Can You Win Joker Returns Without Large Trading Volume? 5 Mistakes New Players Make In WEEX Joker Returns Season 2
Can small traders win WEEX Joker Returns 2026 without huge volume? Yes—if you avoid these 5 costly mistakes. Learn how to maximize card draws, use Jokers wisely, and turn small deposits into 15,000 USDT rewards.

Altcoin Season 2026: 4 Stages to Profit (Before the Crowd FOMO In)
Altcoin Season 2026 is starting — discover the 4 key stages of capital rotation (from ETH to PEPE) and how to position before the peak. Learn which tokens will lead each phase and avoid missing the rally.

Will Alt season come in 2026? 5 Tips to Spot the Next 100x Crypto Opportunities
Will altcoin season arrive in 2026? Discover 5 rotation stages, early signals smart traders watch, and the key crypto sectors where the next 100x altcoin opportunities may emerge.

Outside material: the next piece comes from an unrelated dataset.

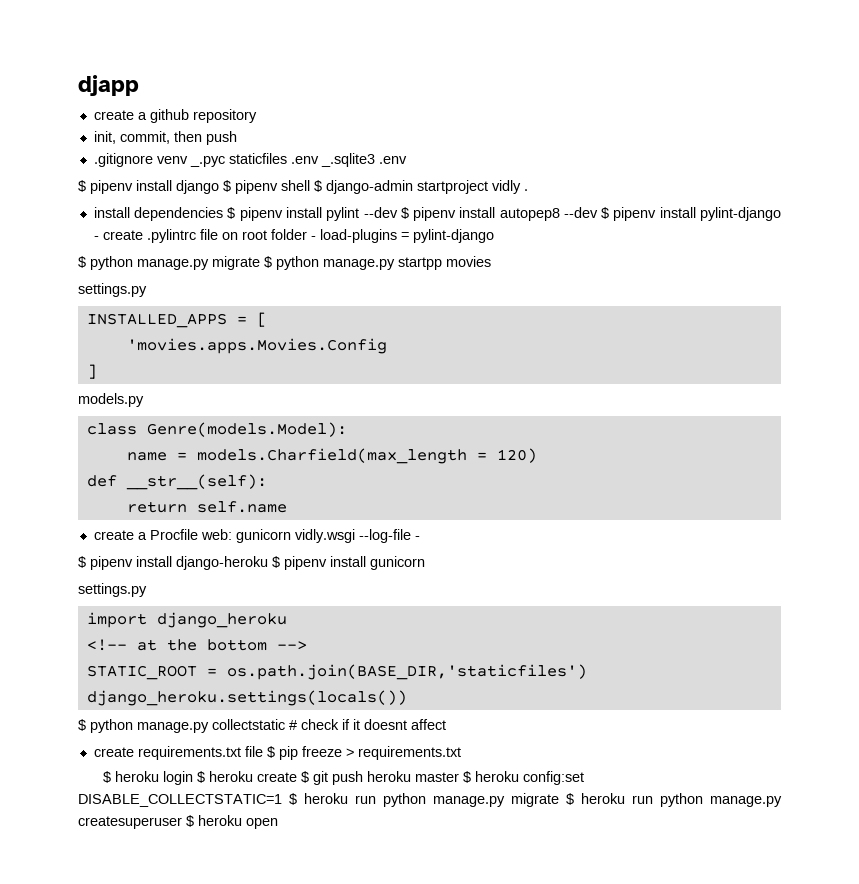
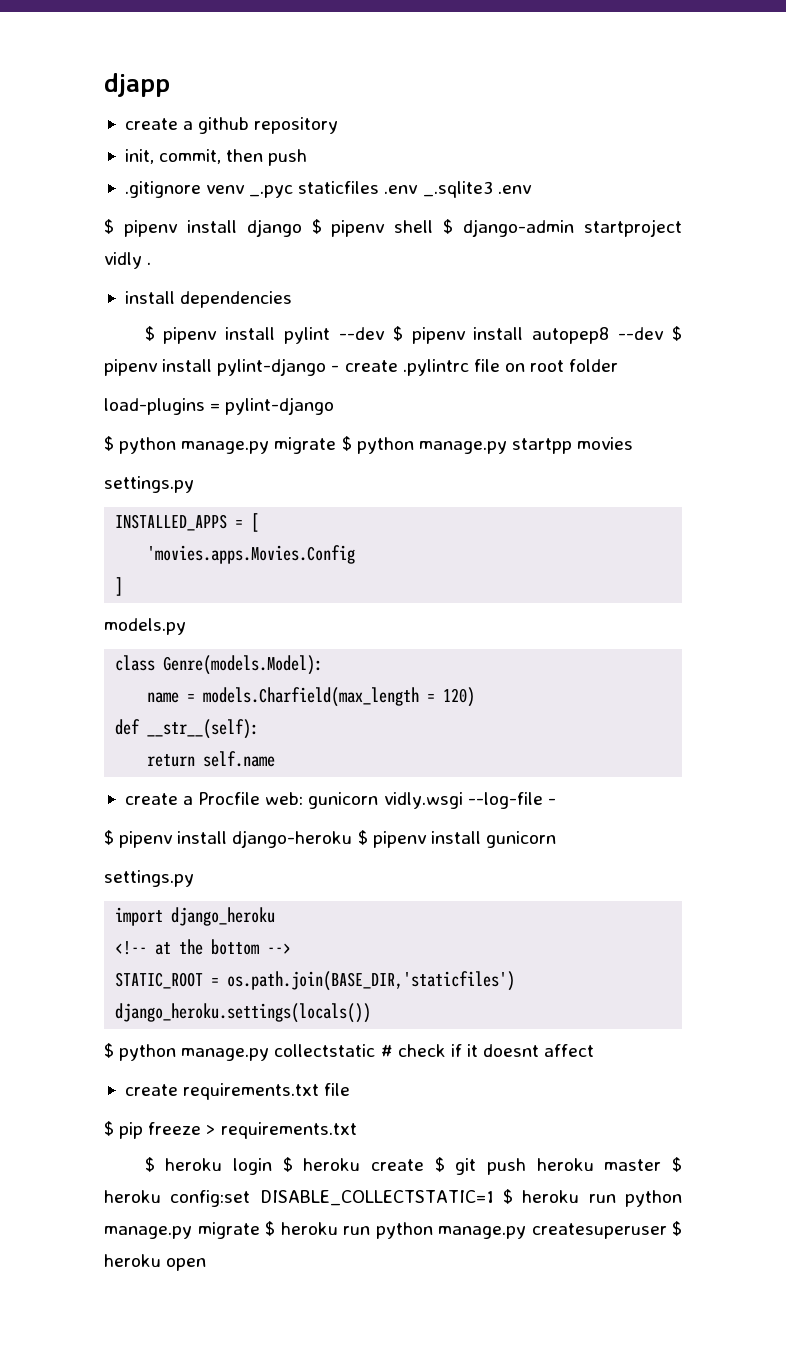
(224, 214) none -> (293, 299) //
[310,236,316,240] - -> (619, 365) //
(263, 751) none -> (351, 1089) //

The bear market has arrived, and cryptocurrency ETF issuers are also getting involved

The richest man had a quarrel with his former boss
BTC Firm Above 70K! Saylor’s "Institutional Logic" vs. Moon’s "Retail Faith": Who is Really Harvesting the Market?
Bitcoin is holding firm above the $70,000 support level following a massive short squeeze that liquidated $427 million. As the "Four-Year Cycle" narrative shifts, the market is split: Michael Saylor’s cold, institutional "indiscriminate stacking" vs. Carl Moon’s high-energy retail "hopium." This article decodes these two polar-opposite strategies for the 2026 bull run and reveals how WEEX’s institutional-grade liquidity and AI trading tools empower every type of investor to convert market volatility into profit.

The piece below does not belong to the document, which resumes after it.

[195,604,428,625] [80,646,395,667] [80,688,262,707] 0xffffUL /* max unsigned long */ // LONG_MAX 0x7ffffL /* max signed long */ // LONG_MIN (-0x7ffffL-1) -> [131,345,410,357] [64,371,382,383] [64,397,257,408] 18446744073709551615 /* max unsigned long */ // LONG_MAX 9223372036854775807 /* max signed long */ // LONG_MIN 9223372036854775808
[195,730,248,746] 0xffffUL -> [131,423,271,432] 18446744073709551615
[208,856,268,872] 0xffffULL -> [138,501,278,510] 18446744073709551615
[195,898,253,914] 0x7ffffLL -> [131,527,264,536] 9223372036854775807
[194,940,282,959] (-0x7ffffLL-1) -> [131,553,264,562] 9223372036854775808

The Girl Who Created the SBTI Test: A Story of a Doomed Cyber Love, an E-Widow Ratfolk

B.AI Officially Launched: Building AI Agent Financial Bedrock Platform, Driving AGI Era Business Underlying Logic

B.AI Officially Launched: Breaking Down A2A Collaboration Barriers to Unlock the Smart Body Economy's Full Potential

We helped Xu Mingxing write a book called "<OK Life>".

Rare APY of 400%, is TradeXYZ handing out money to oil bulls?

a16z: Perpetual Contracts are Rewriting Global Trading Rules

Bitcoin Hits $73,000 Triggering $427M Short Liquidation | Carl Moon: $200,000 is the Target
April 9, 2026 (UTC+0), 22:17. Bitcoin (BTC) executed a high-velocity surge within minutes, heavy-hitting the $73,000 psychological barrier and touching a local high near $74,000. While the price has since retraced to consolidate above $72,000, this "instant ambush" successfully completed a $427M liquidation of short positions.
After two years, Hong Kong's first batch of stablecoin licenses finally issued: HSBC, Standard Chartered make the cut
The person who helped TAO rise by 90% has now single-handedly crashed the price again today
3-Minute Guide to Participating in the SpaceX IPO on Bitget
Top 5 Cryptos to Buy in 2026 Q1: A ChatGPT Deep Dive Analysis
Explore the top 5 cryptos to buy in Q1 2026 including BTC, ETH, SOL, TAO, and ONDO. See price outlooks, key narratives, and institutional catalysts shaping the next market move.
How to Earn $15,000 with Idle USDT Before Altcoin Season 2026
Wondering if altcoin season is coming in 2026? Get the latest market update, and learn how to turn your idle stablecoins waiting for entry into extra rewards up to 15,000 USDT.
Can You Win Joker Returns Without Large Trading Volume? 5 Mistakes New Players Make In WEEX Joker Returns Season 2
Can small traders win WEEX Joker Returns 2026 without huge volume? Yes—if you avoid these 5 costly mistakes. Learn how to maximize card draws, use Jokers wisely, and turn small deposits into 15,000 USDT rewards.